### Problem
The answer must be a single number, namely how many lines in the entries below contain the string "align".

Data records:
[Start of section]
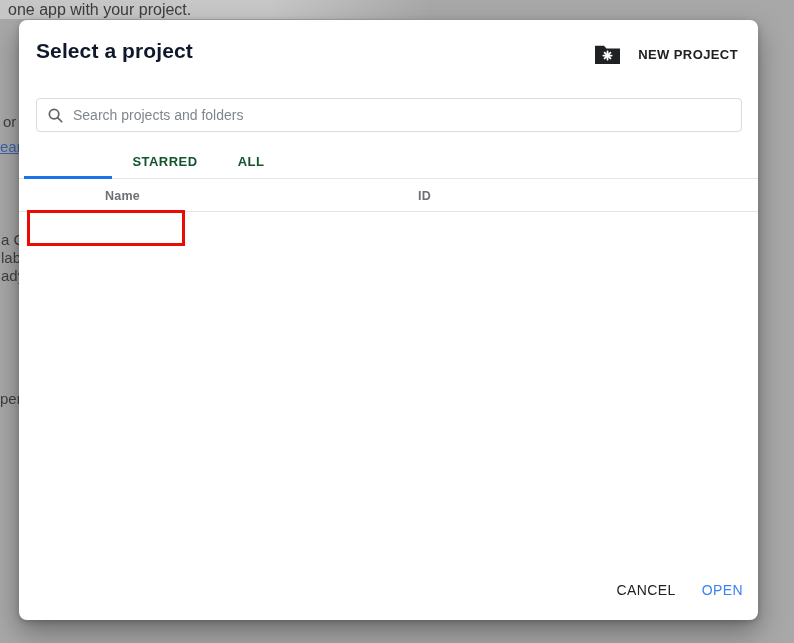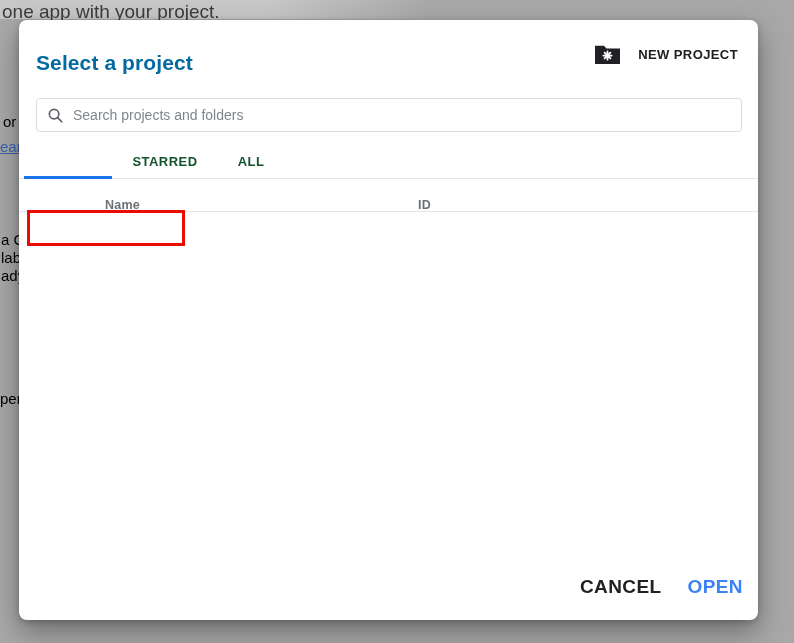--- a/index.html
+++ b/index.html
@@ -11,7 +11,7 @@
   
   .top-strip { position:absolute; left:0; top:0; width:794px; height:19px;
     background:linear-gradient(90deg,#c7c7c7 0,#c7c7c7 270px,#a8a8a8 430px,#a8a8a8 100%); }
-  .top-strip .bg-text { position:absolute; left:2px; top:1px; font-size:19px; color:#3c3c3c; white-space:nowrap; }
+  .top-strip .bg-text { position:absolute; left:8px; top:1px; font-size:16px; color:#3c3c3c; white-space:nowrap; }
   .frag { position:absolute; font-size:15px; color:#000000; white-space:nowrap; }
   .frag.link { color:#3d63ae; text-decoration:underline; }
   .frag-or  { left:3px; top:113px; }

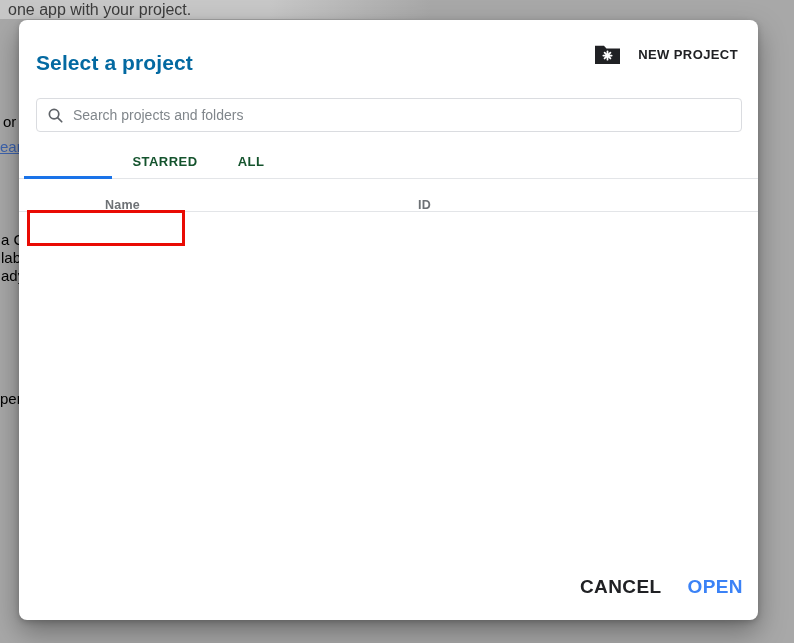--- a/index.html
+++ b/index.html
@@ -25,7 +25,7 @@
   .dialog { position:absolute; left:19px; top:20px; width:739px; height:600px; background:#fff;
     border-radius:8px; box-shadow:0 12px 28px rgba(0,0,0,.35), 0 2px 6px rgba(0,0,0,.2); z-index:10; }
 
-  .dlg-title { position:absolute; left:17px; top:19px; font-size:21px; font-weight:700; color:#0369a1; letter-spacing:.1px;margin-top:12px; }
+  .dlg-title { position:absolute; left:17px; top:19px; font-size:21px; font-weight:700; color:#0f172a; letter-spacing:.1px; }
 
   .new-project-btn { position:absolute; top:24px; right:20px; display:flex; align-items:center; gap:18px;
     background:none; border:none; cursor:pointer;text-align:right; }

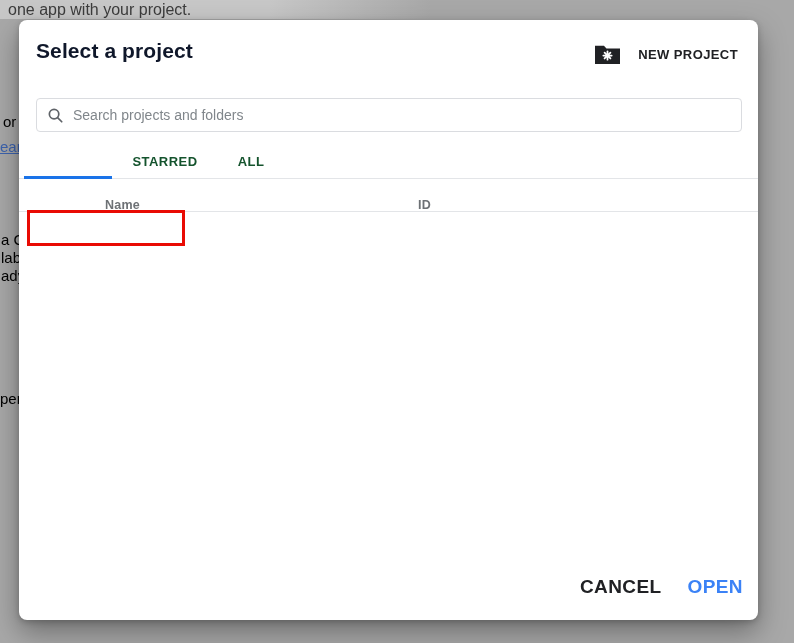--- a/index.html
+++ b/index.html
@@ -12,7 +12,7 @@
   .top-strip { position:absolute; left:0; top:0; width:794px; height:19px;
     background:linear-gradient(90deg,#c7c7c7 0,#c7c7c7 270px,#a8a8a8 430px,#a8a8a8 100%); }
   .top-strip .bg-text { position:absolute; left:8px; top:1px; font-size:16px; color:#3c3c3c; white-space:nowrap; }
-  .frag { position:absolute; font-size:15px; color:#000000; white-space:nowrap; }
+  .frag { position:absolute; font-size:15px; color:#404040; white-space:nowrap; }
   .frag.link { color:#3d63ae; text-decoration:underline; }
   .frag-or  { left:3px; top:113px; }
   .frag-ear { left:0px; top:138px; }

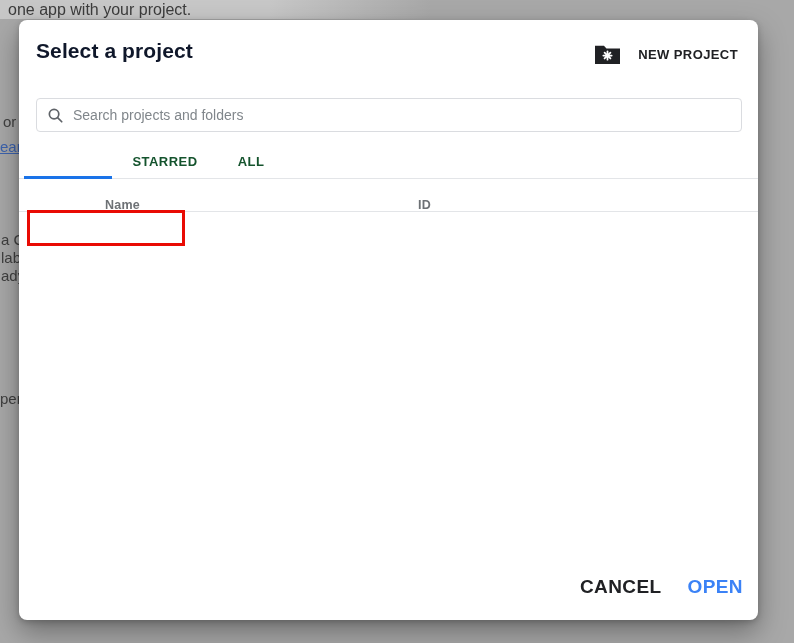--- a/index.html
+++ b/index.html
@@ -45,7 +45,7 @@
   .tabbar-divider { position:absolute; left:0; right:0; top:158px; height:1px; background:#e3e5e8; }
   .tab-underline { position:absolute; left:5px; top:156px; width:88px; height:3px; background:#1a73e8; }
 
-  .col-header { position:absolute; top:169px; font-size:12.5px; font-weight:700; color:#6d7175; letter-spacing:.2px;margin-top:9px; }
+  .col-header { position:absolute; top:169px; font-size:12.5px; font-weight:700; color:#6d7175; letter-spacing:.2px; }
   .col-name { left:86px; } .col-id { left:399px; }
   .header-divider { position:absolute; left:0; right:0; top:191px; height:1px; background:#e3e5e8; }
 

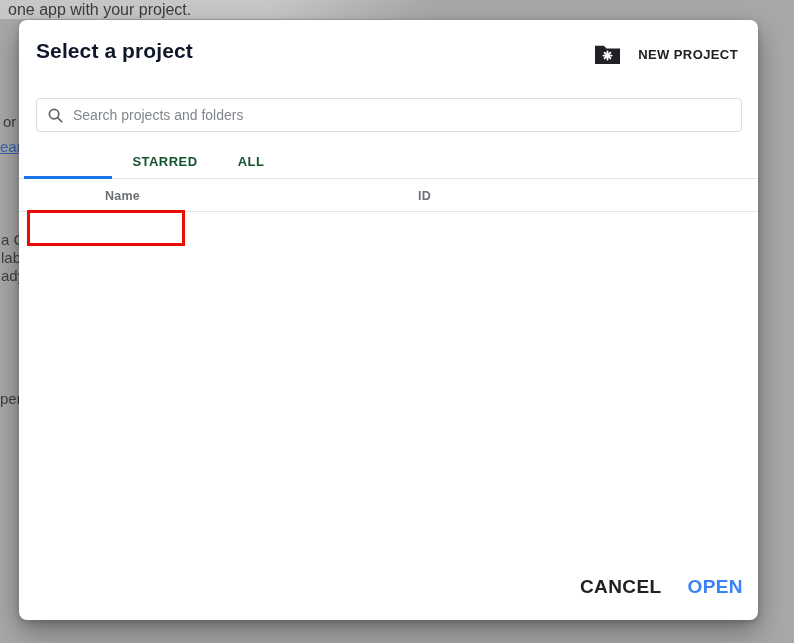--- a/index.html
+++ b/index.html
@@ -63,7 +63,7 @@
     border:3px solid #e90b04; pointer-events:none; z-index:20; }
 
   .footer { position:absolute; right:15px; bottom:22px; display:flex; gap:26px; align-items:center; }
-  .footer button { background:none; border:none; font-size:19px; font-weight:700; letter-spacing:.4px;
+  .footer button { background:none; border:none; font-size:14px; font-weight:400; letter-spacing:.4px;
     font-family:"Liberation Sans",sans-serif; cursor:pointer; }
   .cancel-btn { color:#202124; }
   .open-btn { color:#3b82f6; cursor:default; }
[End of section]
### Answer area
3